**Listed entries:**
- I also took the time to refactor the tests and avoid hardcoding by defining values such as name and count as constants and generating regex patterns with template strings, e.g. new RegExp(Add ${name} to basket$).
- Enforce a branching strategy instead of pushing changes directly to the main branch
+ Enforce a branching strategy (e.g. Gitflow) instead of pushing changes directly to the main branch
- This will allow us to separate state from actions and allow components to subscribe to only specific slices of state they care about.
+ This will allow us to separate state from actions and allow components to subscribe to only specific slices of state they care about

* * *

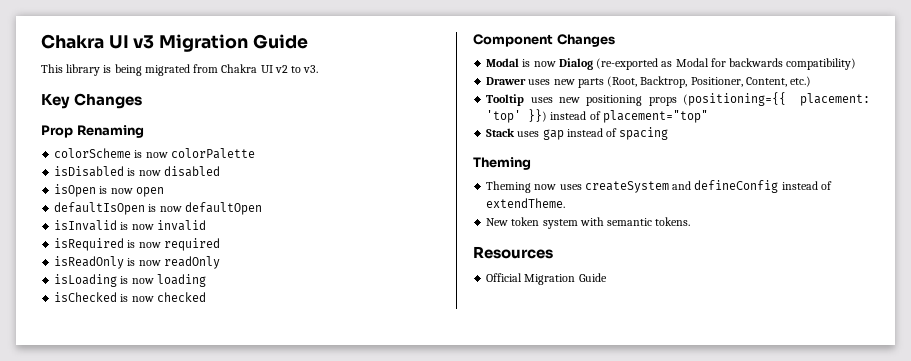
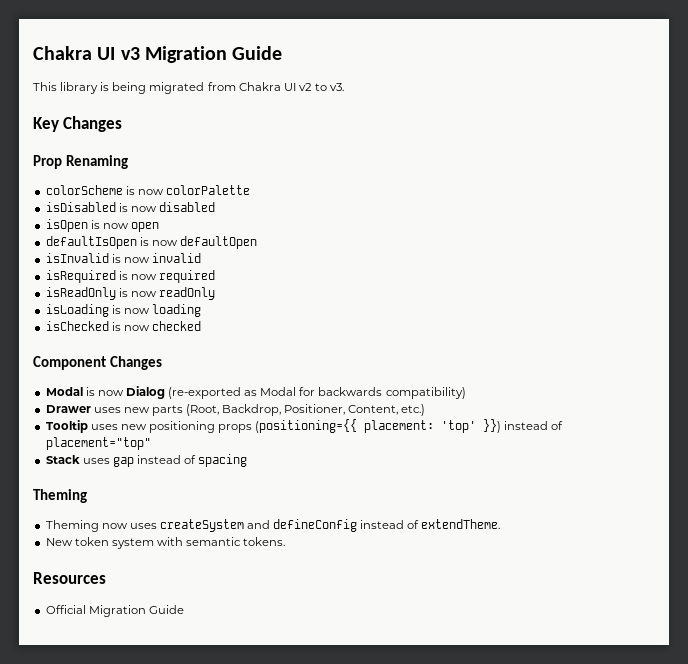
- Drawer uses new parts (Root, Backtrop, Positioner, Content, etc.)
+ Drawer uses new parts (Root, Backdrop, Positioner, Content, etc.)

--

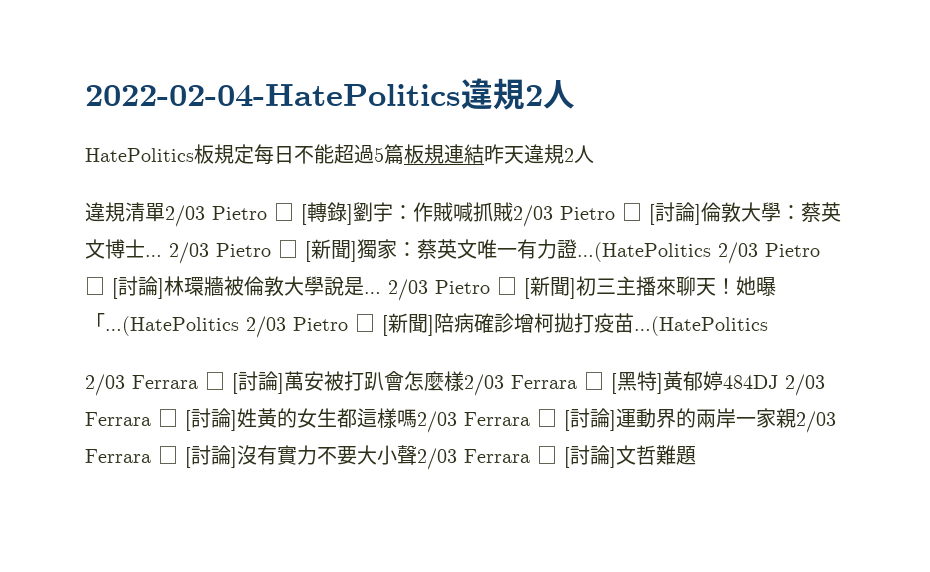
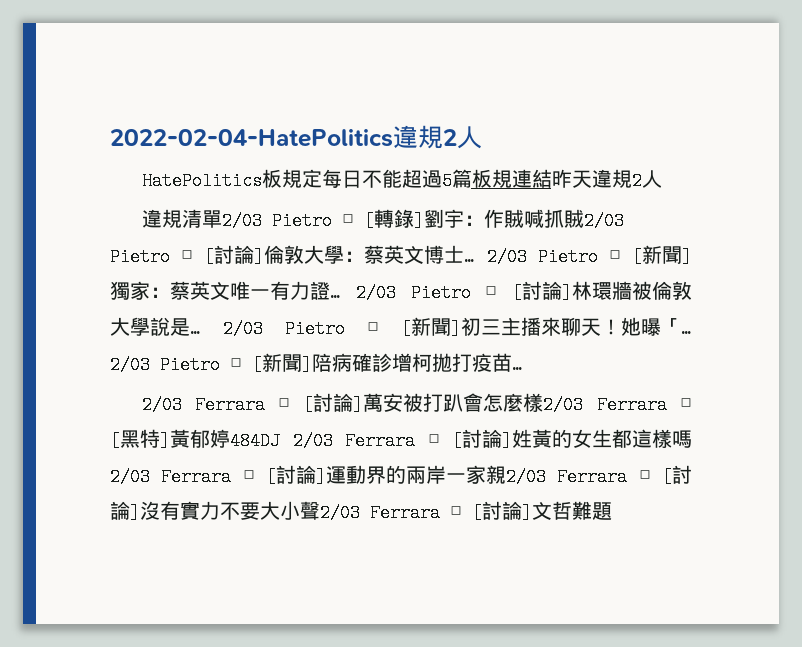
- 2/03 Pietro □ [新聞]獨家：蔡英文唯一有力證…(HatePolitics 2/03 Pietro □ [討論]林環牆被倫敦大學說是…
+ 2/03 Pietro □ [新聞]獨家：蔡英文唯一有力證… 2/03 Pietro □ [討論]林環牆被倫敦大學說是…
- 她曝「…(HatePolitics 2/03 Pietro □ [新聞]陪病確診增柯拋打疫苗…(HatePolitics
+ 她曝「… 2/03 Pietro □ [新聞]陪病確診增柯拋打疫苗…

**What needs to be done:**
Return exactly the lines above from the line that has "branching strategy (e.g." through the line that has "- This will", inclusive, and nothing else.

**Result below:**
+ Enforce a branching strategy (e.g. Gitflow) instead of pushing changes directly to the main branch
- This will allow us to separate state from actions and allow components to subscribe to only specific slices of state they care about.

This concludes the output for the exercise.